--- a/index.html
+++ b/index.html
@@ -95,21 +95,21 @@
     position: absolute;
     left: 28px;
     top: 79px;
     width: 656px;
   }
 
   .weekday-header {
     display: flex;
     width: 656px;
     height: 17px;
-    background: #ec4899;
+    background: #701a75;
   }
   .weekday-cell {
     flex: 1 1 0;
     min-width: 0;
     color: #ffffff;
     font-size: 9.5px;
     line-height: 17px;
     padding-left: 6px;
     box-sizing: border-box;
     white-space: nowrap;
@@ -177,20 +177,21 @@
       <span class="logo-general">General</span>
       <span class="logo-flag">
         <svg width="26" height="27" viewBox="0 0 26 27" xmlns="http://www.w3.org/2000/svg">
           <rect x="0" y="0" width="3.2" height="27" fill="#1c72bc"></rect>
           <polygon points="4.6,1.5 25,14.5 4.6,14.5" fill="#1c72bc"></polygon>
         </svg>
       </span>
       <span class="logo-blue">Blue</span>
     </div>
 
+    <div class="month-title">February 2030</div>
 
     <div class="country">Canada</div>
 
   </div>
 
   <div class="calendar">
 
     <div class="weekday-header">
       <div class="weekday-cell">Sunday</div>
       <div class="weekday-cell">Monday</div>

** WORK REQUIRED **
Please make an exact copy of each record.

** RESULT OF THIS TASK **
--- a/index.html
+++ b/index.html
@@ -95,21 +95,21 @@
     position: absolute;
     left: 28px;
     top: 79px;
     width: 656px;
   }
 
   .weekday-header {
     display: flex;
     width: 656px;
     height: 17px;
-    background: #ec4899;
+    background: #701a75;
   }
   .weekday-cell {
     flex: 1 1 0;
     min-width: 0;
     color: #ffffff;
     font-size: 9.5px;
     line-height: 17px;
     padding-left: 6px;
     box-sizing: border-box;
     white-space: nowrap;
@@ -177,20 +177,21 @@
       <span class="logo-general">General</span>
       <span class="logo-flag">
         <svg width="26" height="27" viewBox="0 0 26 27" xmlns="http://www.w3.org/2000/svg">
           <rect x="0" y="0" width="3.2" height="27" fill="#1c72bc"></rect>
           <polygon points="4.6,1.5 25,14.5 4.6,14.5" fill="#1c72bc"></polygon>
         </svg>
       </span>
       <span class="logo-blue">Blue</span>
     </div>
 
+    <div class="month-title">February 2030</div>
 
     <div class="country">Canada</div>
 
   </div>
 
   <div class="calendar">
 
     <div class="weekday-header">
       <div class="weekday-cell">Sunday</div>
       <div class="weekday-cell">Monday</div>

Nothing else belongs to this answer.